**Work to be completed:** Retype the listing below line for line, but only from the line with "font-style: italic ->" down to the line with "align-items: center ->", inclusive. Pictures stay out.

*** Opening Data to use ***

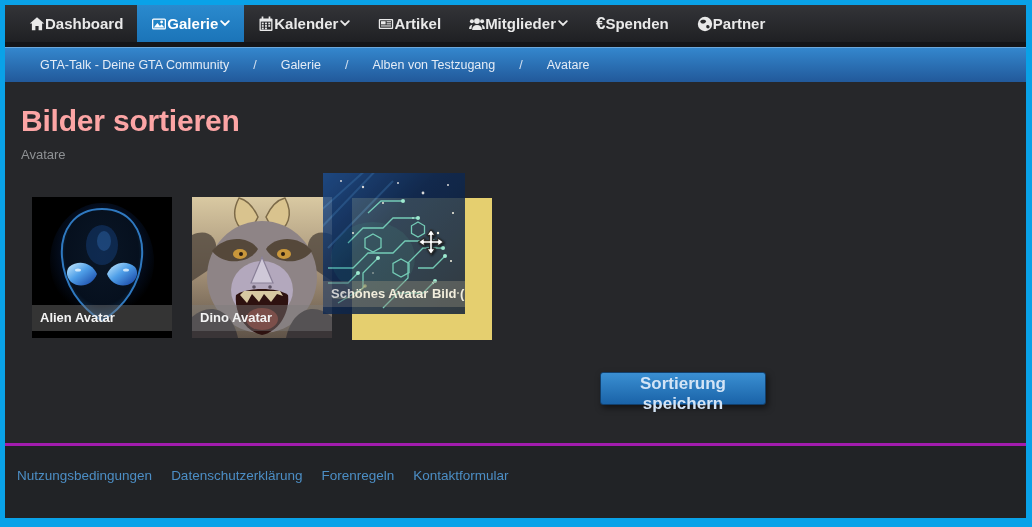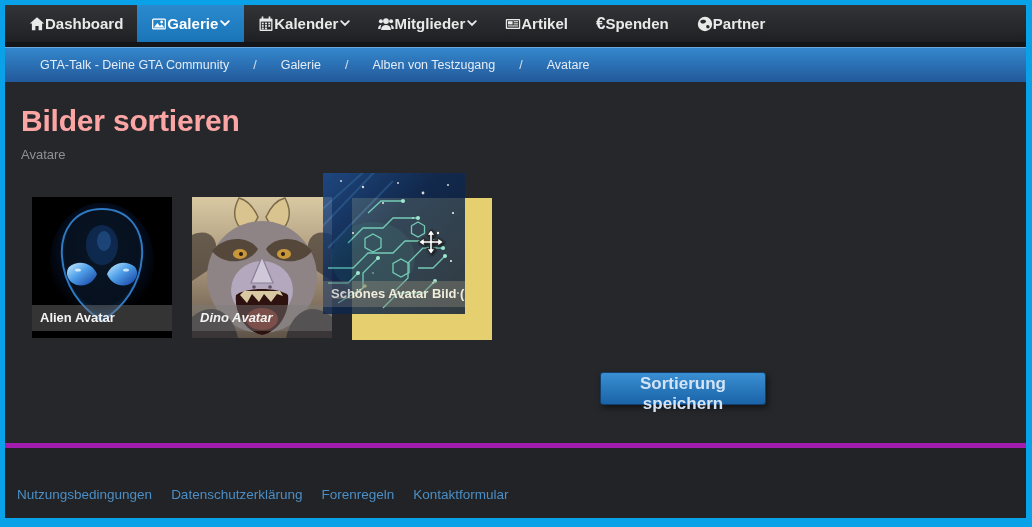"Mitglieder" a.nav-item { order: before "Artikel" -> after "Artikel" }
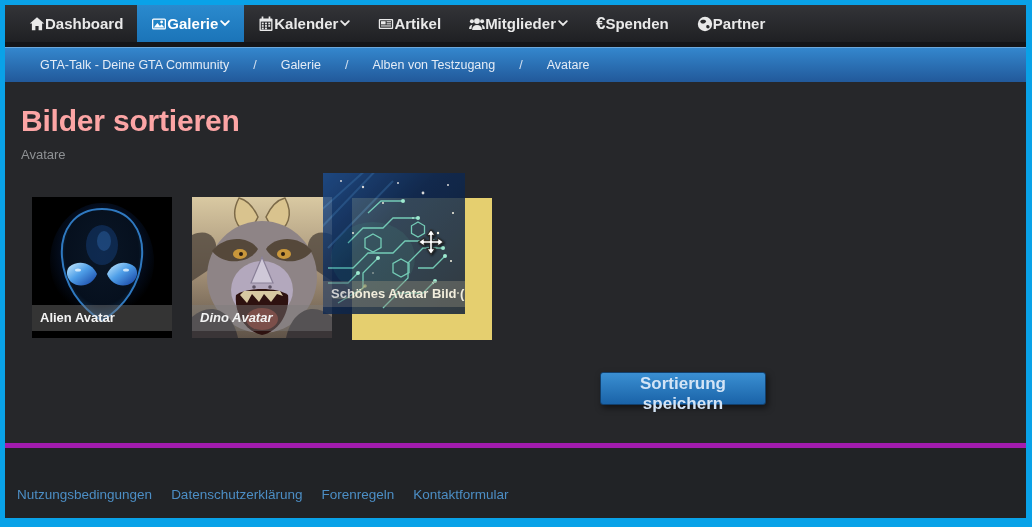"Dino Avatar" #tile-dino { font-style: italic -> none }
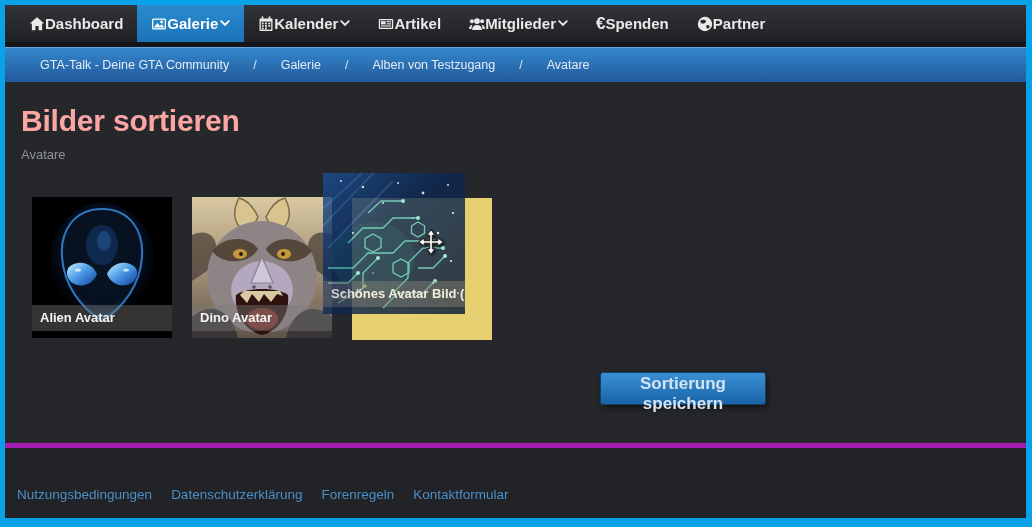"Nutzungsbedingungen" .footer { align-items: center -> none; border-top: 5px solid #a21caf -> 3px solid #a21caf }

*** Closing Data to use ***
*** Opening Data to use ***

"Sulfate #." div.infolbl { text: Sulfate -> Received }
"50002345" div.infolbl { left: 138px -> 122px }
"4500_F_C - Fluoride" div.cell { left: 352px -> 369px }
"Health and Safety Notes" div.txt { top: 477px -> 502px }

*** Closing Data to use ***
*** Opening Data to use ***

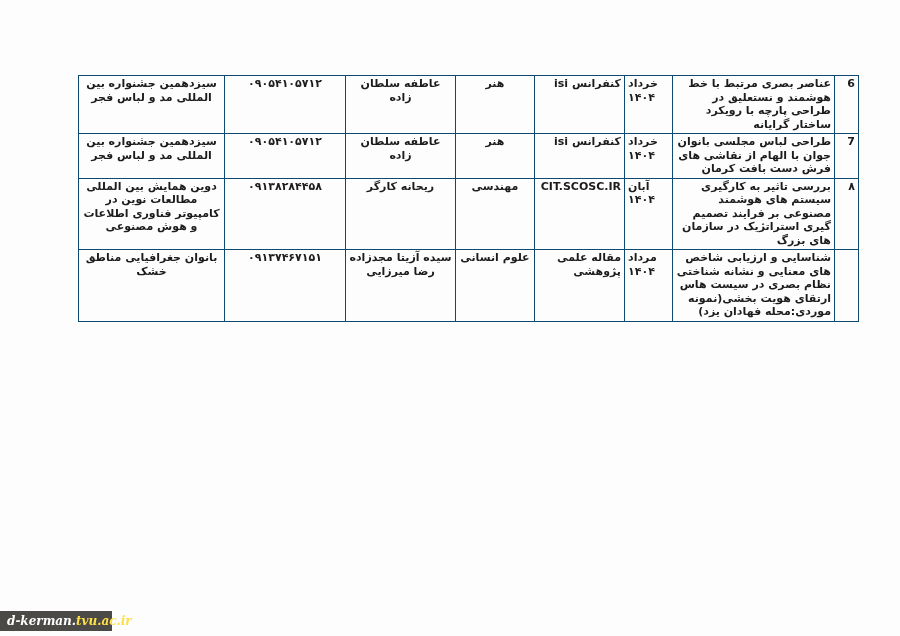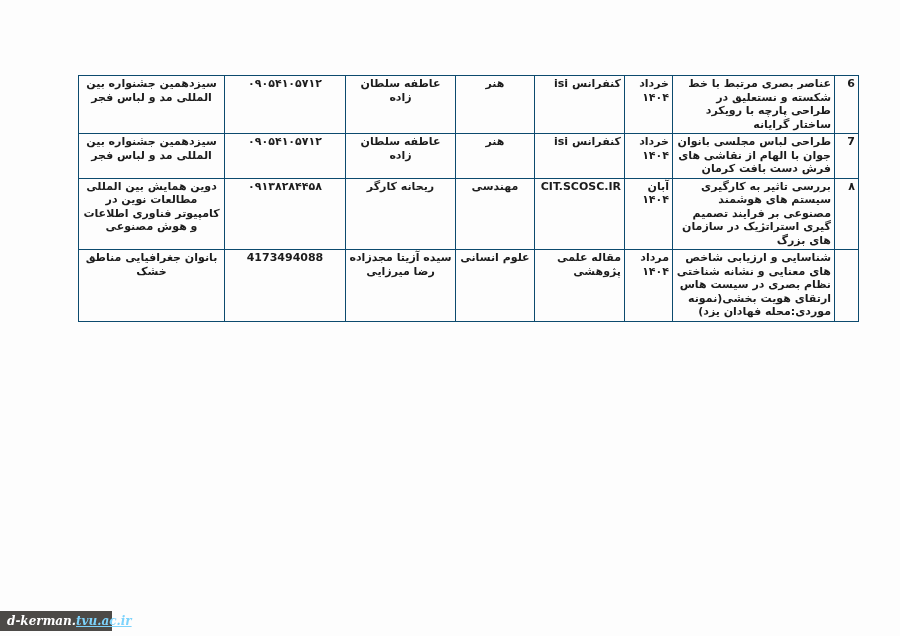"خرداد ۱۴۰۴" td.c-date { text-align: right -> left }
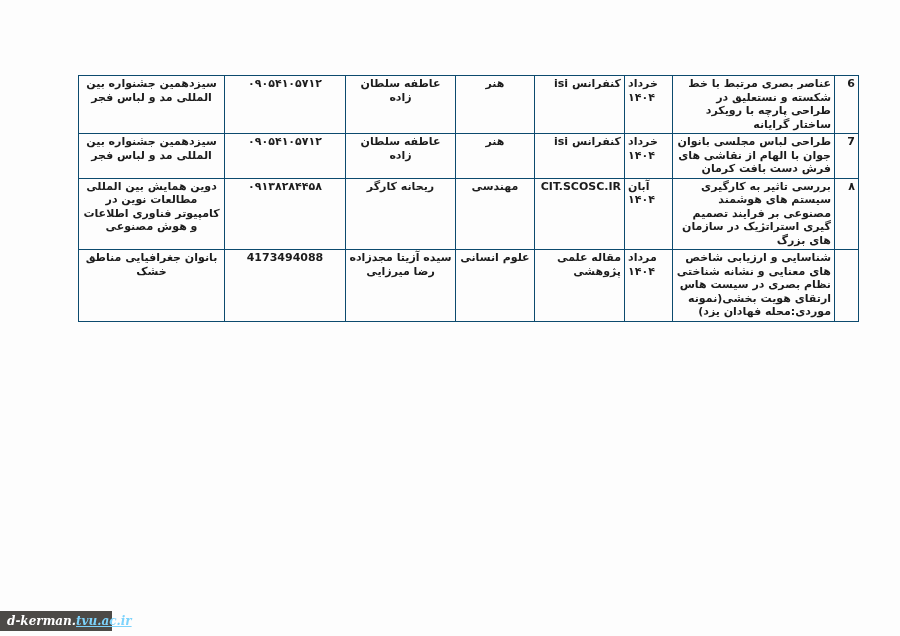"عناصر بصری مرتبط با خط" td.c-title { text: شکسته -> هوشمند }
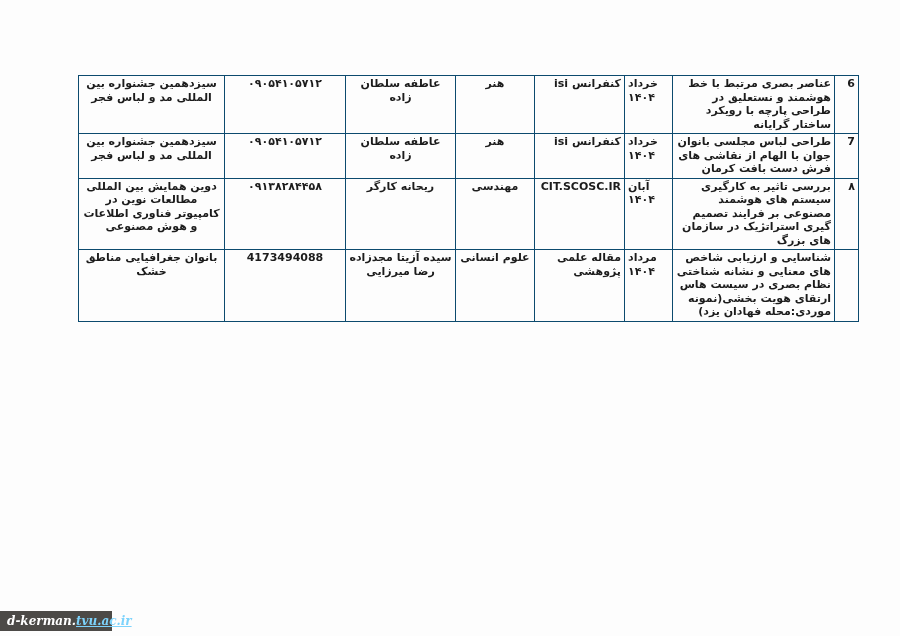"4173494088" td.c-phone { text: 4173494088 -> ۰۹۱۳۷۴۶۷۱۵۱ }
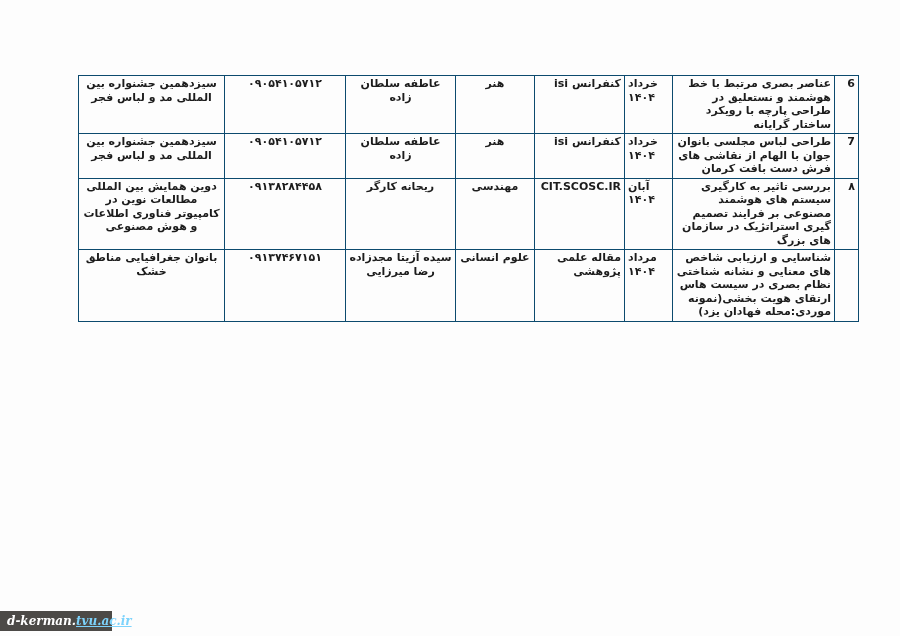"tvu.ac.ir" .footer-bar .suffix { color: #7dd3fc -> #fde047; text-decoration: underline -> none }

*** Closing Data to use ***

**Task result:**
"Dino Avatar" #tile-dino { font-style: italic -> none }
"Nutzungsbedingungen" .footer { align-items: center -> none; border-top: 5px solid #a21caf -> 3px solid #a21caf }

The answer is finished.